Mio padre sentenziava che se non si è stati rivoluzionari a vent’anni, a cinquanta si è diventati preti. Ciò, forse, spiega la mia ritrosia alla tonsura e il fatto che sia rimasto un imperterrito peccatore, nonostante tentassi e, ancora tenti, di intrattenere con il Padreterno un rapporto d’umile amicizia amorosa e devota. A vent’anni fiancheggiavo con prudenza e ironia la rivoluzione, posto che non fosse una contraddizione goffa e ridicola. e cantavo l’invettiva alle basi americane. Ricordo memorabili marce della pace nelle Murge, nella zona di Altamura e Gravina dove, i bene informati ci allarmavano, gli Americani avevano posto i loro siti missilistici.

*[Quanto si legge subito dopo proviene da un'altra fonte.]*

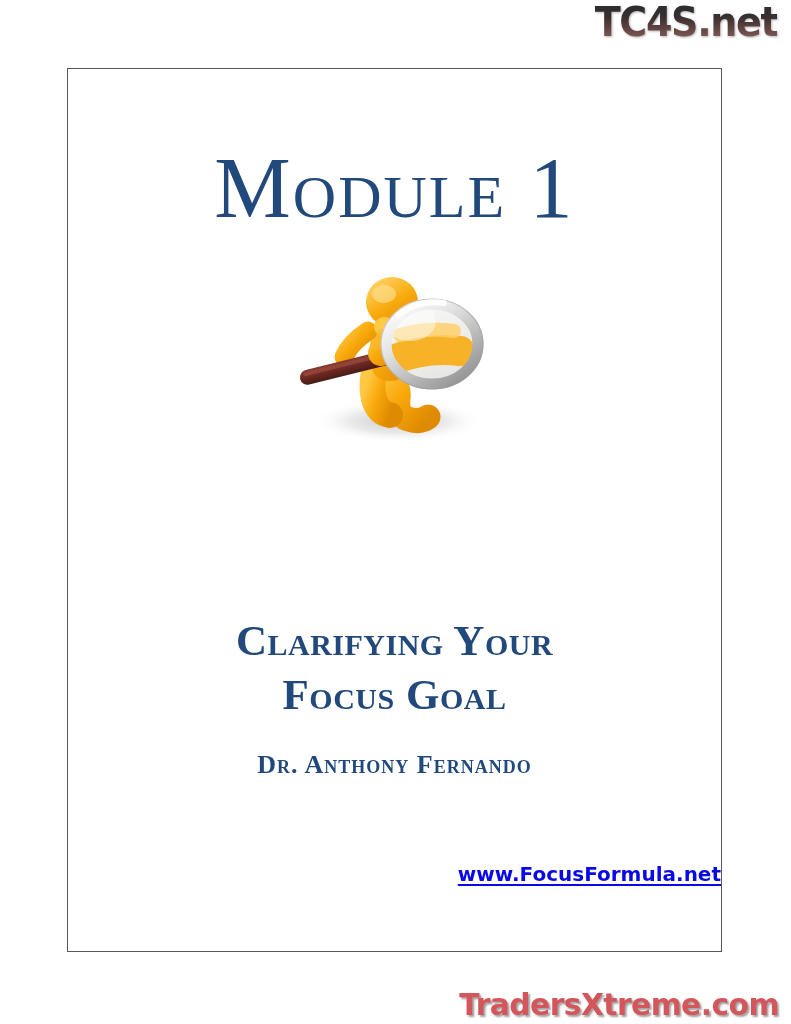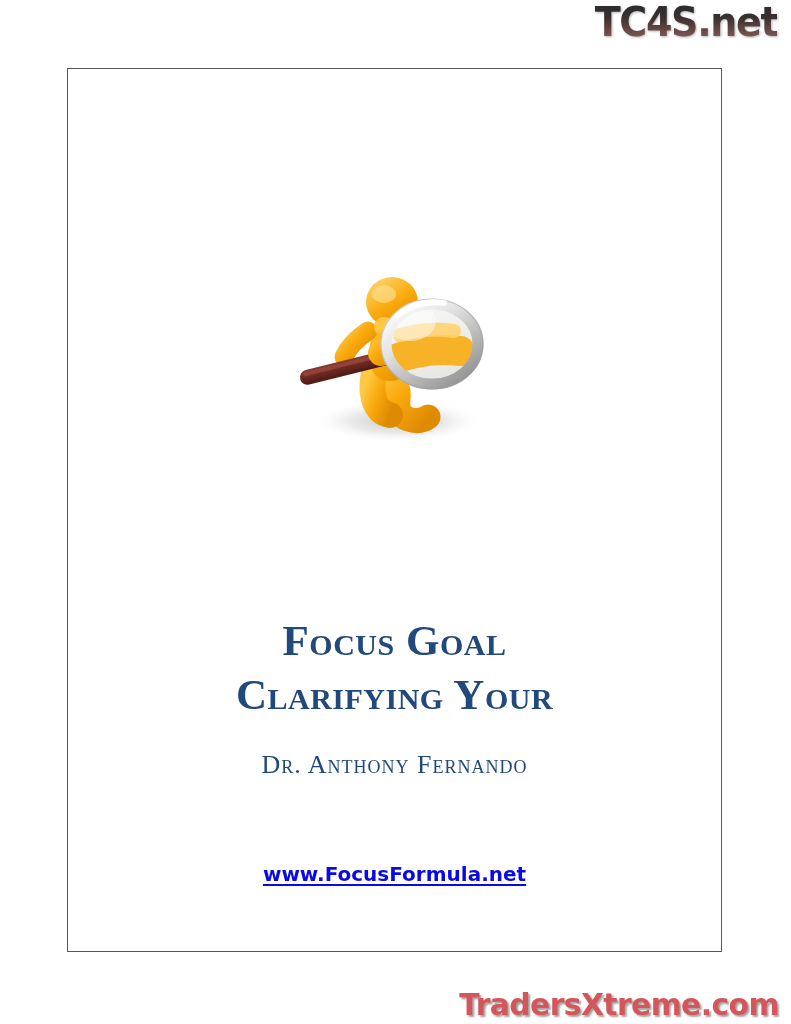--- a/index.html
+++ b/index.html
@@ -210,6 +210,7 @@
 <div class="page-frame">
   <div class="page-inner">
 
+    <div class="module-title">Module 1</div>
 
     <div class="illus">
       <svg class="illus-svg" width="230" height="180" viewBox="0 0 230 180">

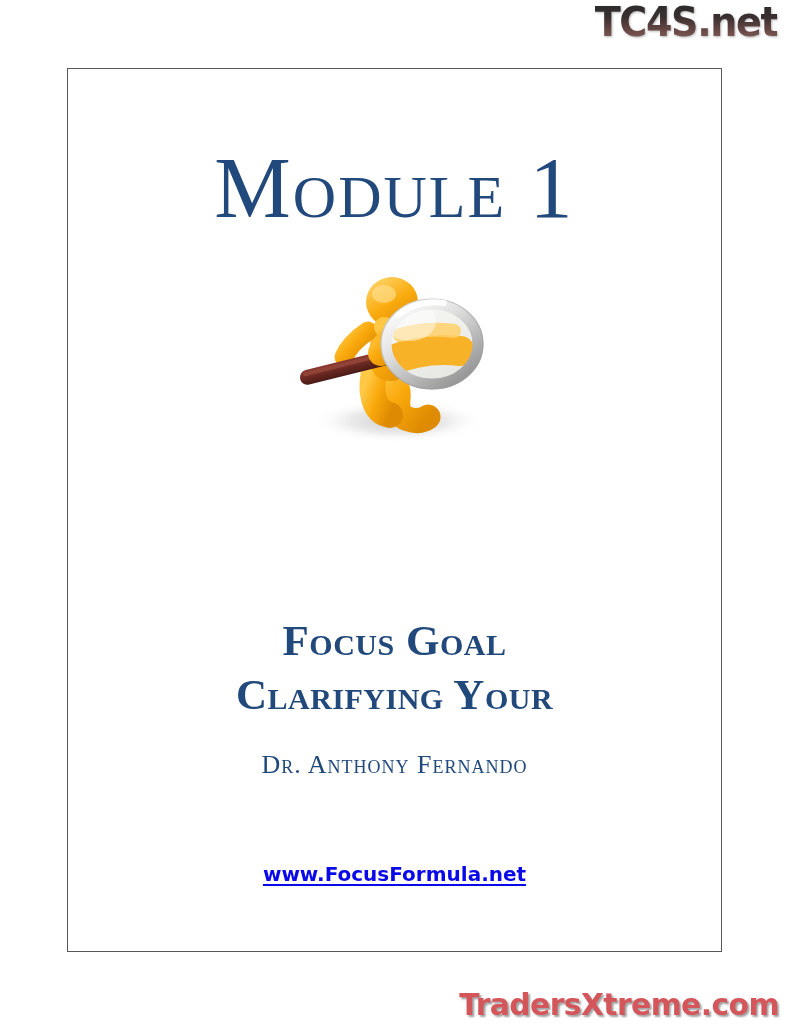--- a/index.html
+++ b/index.html
@@ -288,8 +288,8 @@
 
 
     <div class="subtitle">
+      <span class="subtitle-line">Clarifying Your</span>
       <span class="subtitle-line">Focus Goal</span>
-      <span class="subtitle-line">Clarifying Your</span>
     </div>
 
     <div class="author">Dr. Anthony Fernando</div>

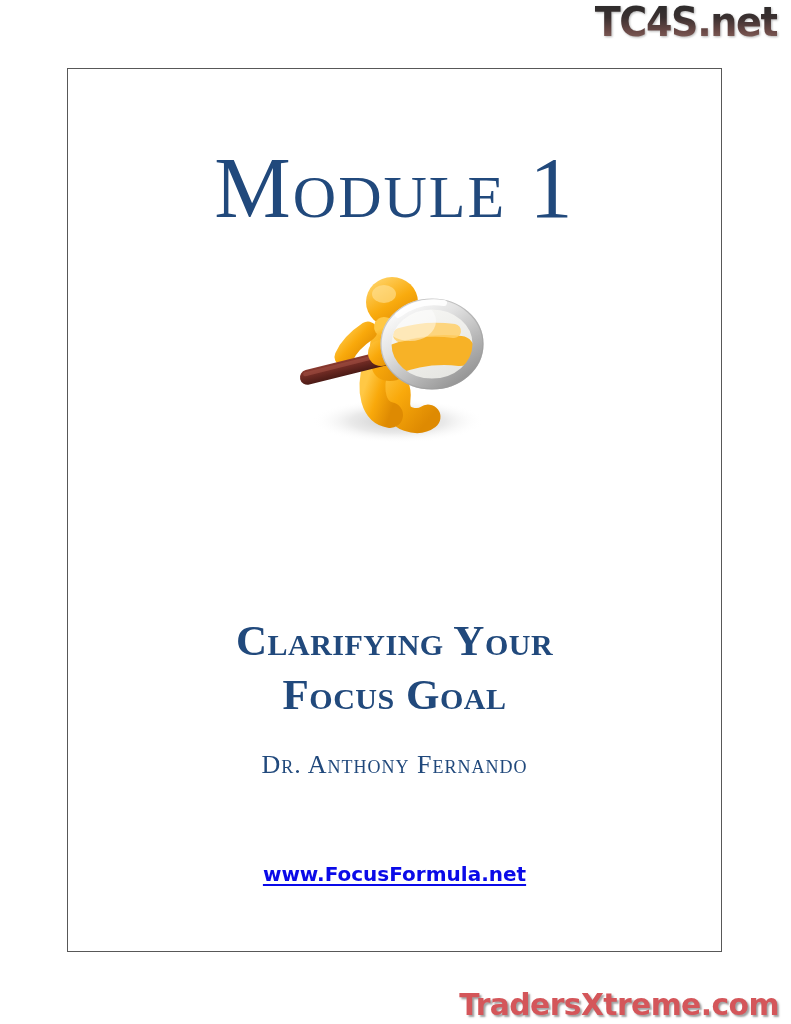--- a/index.html
+++ b/index.html
@@ -173,7 +173,7 @@
     text-align: center;
     font-family: "Liberation Serif", serif;
     font-variant: small-caps;
-    font-weight: 400;
+    font-weight: 700;
     font-size: 26px;
     line-height: 1;
     color: #21497c;

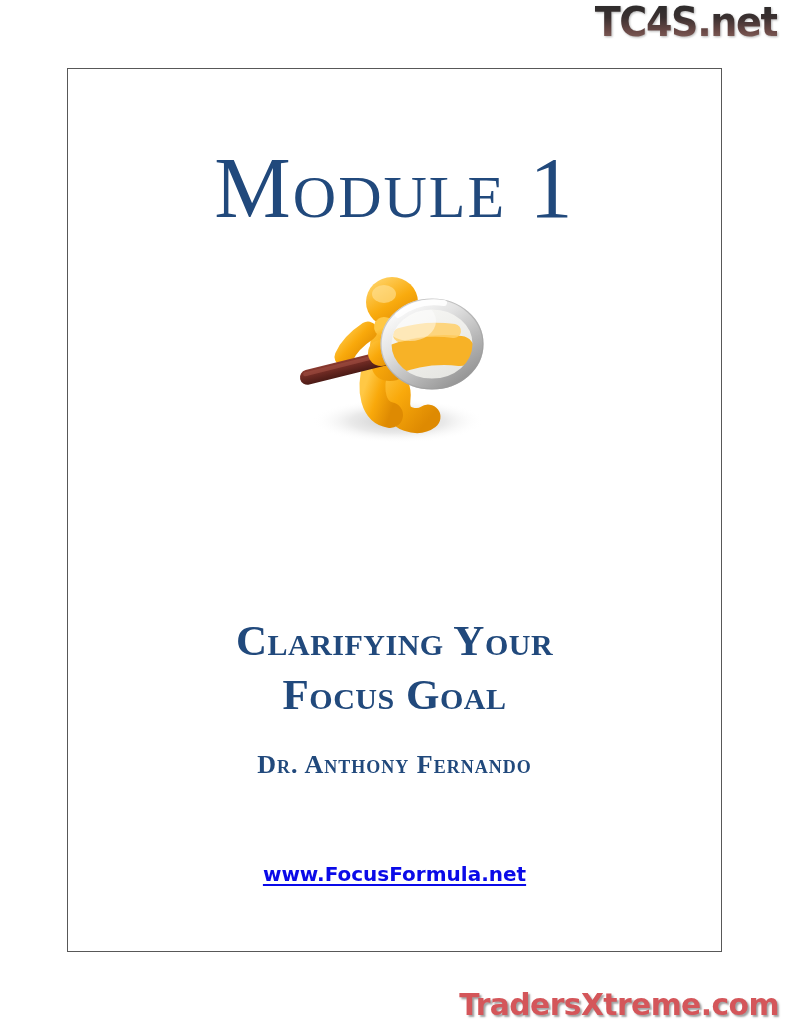--- a/index.html
+++ b/index.html
@@ -187,7 +187,7 @@
     left: 0;
     right: 0;
     top: 795px;
-    text-align: center;
+    text-align: right;
   }
   .site-link {
     font-family: "DejaVu Sans", sans-serif;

Dovevano essere in trincee in luoghi molto ben nascosti, evidentemente, perché non ci riuscì mai di vederne uno.
Ai tempi di cui vado ricordando, da quelle parti, si svolgeva una vita pacifica e i giornalisti un poco spaesati e a digiuno di geografia meridionale, almeno, speravano di intravedere l’orma di Carlo Levi e le sue tracce letterarie. A nessuno sarebbe venuto in mente di farneticare di terra del demonio e santuario cupo di suoi riti scemi e di idiozie connesse, anche in presenza di delitti orrendi purtroppo, come da mondo è mondo, ascrivibili solo alla spietata follia umana.

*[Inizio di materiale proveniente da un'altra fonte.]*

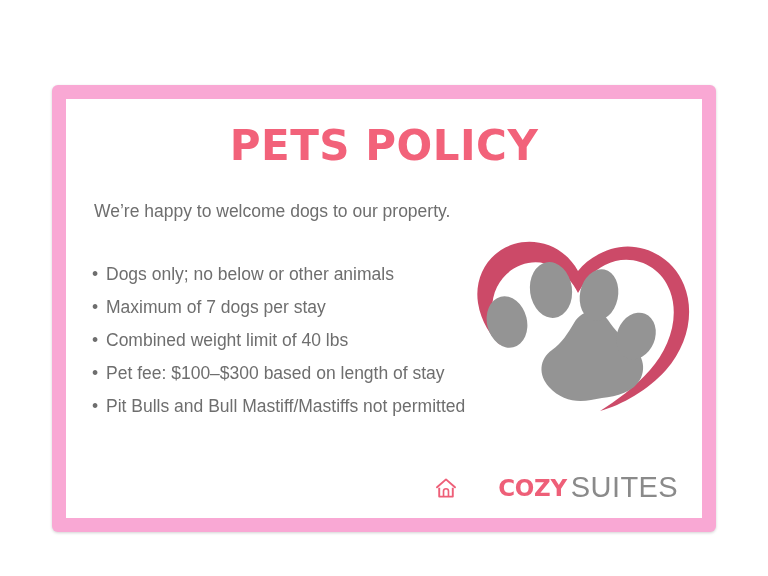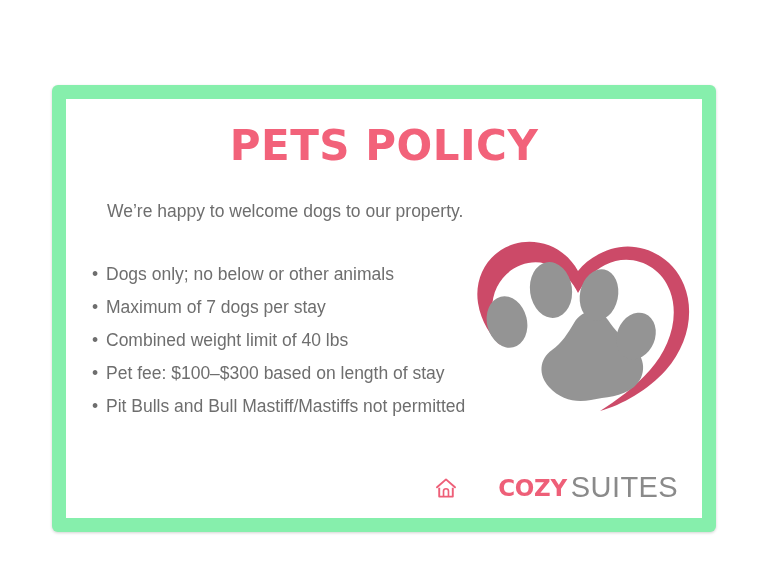--- a/index.html
+++ b/index.html
@@ -22,7 +22,7 @@
     width: 664px;
     height: 447px;
     box-sizing: border-box;
-    background: #86efac;
+    background: #f9a8d4;
     border-radius: 6px;
     box-shadow: 0 1px 3px rgba(0,0,0,0.18);
   }

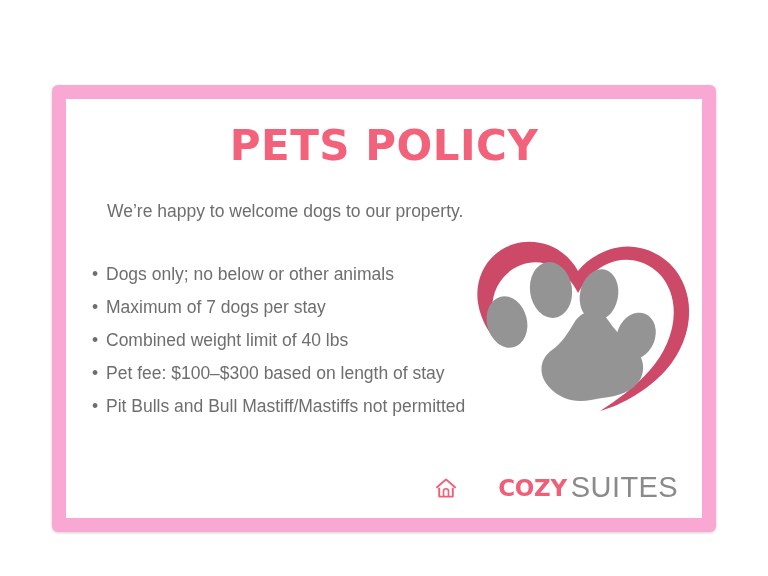--- a/index.html
+++ b/index.html
@@ -59,7 +59,6 @@
     color: #6e6e6e;
     font-size: 17.5px;
     line-height: 25px;
-    margin-left: 13px;
   }
   #intro .line { display: block; white-space: nowrap; }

Ricordo di aver sentito proclamare dal palco improvvisato e pavesato di bandiere: «Gravina è col Vietnam!». Mi commossi e non potetti fare a meno di pensare alla faccia preoccupata del Presidente Johnson all’apprendere la notizia. «Se Gravina è col Vietnam e si schiera con i Vietcong, è ostile agli Stati Uniti. Vuol dire che la causa è persa e non vale più la pena di insistere». Forse l’oratore sperava che così pensasse LBJ, il coriaceo Presidente Yankee e schierava la pacifica Gravina di Puglia in campo contro l’imperialismo americano. Alla patetica illusione non potetti che sorridere e tirai dritto nel corteo cantando: «Buttiamo a mare le basi americane, cessiamo di fare da spalla agli assassini». Eccetera.
Gli Americani se ne infischiarono della discesa in campo di Gravina di Puglia e continuarono imperterriti col napalm e i bombardamenti.

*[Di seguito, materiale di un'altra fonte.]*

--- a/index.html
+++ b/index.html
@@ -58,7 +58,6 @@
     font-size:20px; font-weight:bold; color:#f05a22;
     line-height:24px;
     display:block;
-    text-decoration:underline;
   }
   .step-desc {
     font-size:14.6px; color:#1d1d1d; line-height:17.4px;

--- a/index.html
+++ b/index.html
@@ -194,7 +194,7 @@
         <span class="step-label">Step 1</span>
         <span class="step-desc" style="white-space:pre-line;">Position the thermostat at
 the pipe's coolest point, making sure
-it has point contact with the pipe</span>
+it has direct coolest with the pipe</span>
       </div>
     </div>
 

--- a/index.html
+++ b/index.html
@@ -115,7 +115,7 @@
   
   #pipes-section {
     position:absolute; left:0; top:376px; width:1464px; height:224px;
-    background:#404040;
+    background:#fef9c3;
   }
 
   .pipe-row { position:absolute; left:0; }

Poi se n’andarono, anzi, furono cacciati. E allora pensai che anche Gravina di Puglia aveva fatto la sua parte e anche noi, cantando, avevamo fatto la nostra.
Allora volevamo cacciare le basi americane perché ci schieravamo per la Pace (nessuno, giuro, le avrebbe volute sostituire con quelle russe, per carità). Pie illusioni, d’accordo, erano pie illusioni, anche se, in fondo, sapevamo che qualche beneficio proprio la Pace lo aveva da quelle basi. E più tardi lo avrebbe detto anche il segretario del Partito Comunista Italiano Berlinguer, un galantuomo che condivideva, di certo, il nostro repertorio di canzoni e non sarebbe andato mai a San Remo.
Trump, invece, aspetta solo che lo invitino. Ha già pronte una dozzina di terribili cravatte. I tempi cambiano e va bene, lo sanno tutti.
L’attuale Presidente degli Stati Uniti è stato a sentire con le brache in mano (questa volta in senso metaforico) e, guardandolo, a me è tornata in mente la canzone: “Buttiamo a mare le basi americane”. Un incitamento simbolico e pacifico-consumistico perché le “basi americane” sono di tipo turistico mondano. Come l’attuale Presidente americano medita di trasformare Gaza. Se ne infischia di Gravina di Puglia. Per fortuna.
Che volete farci: non sono diventato prete!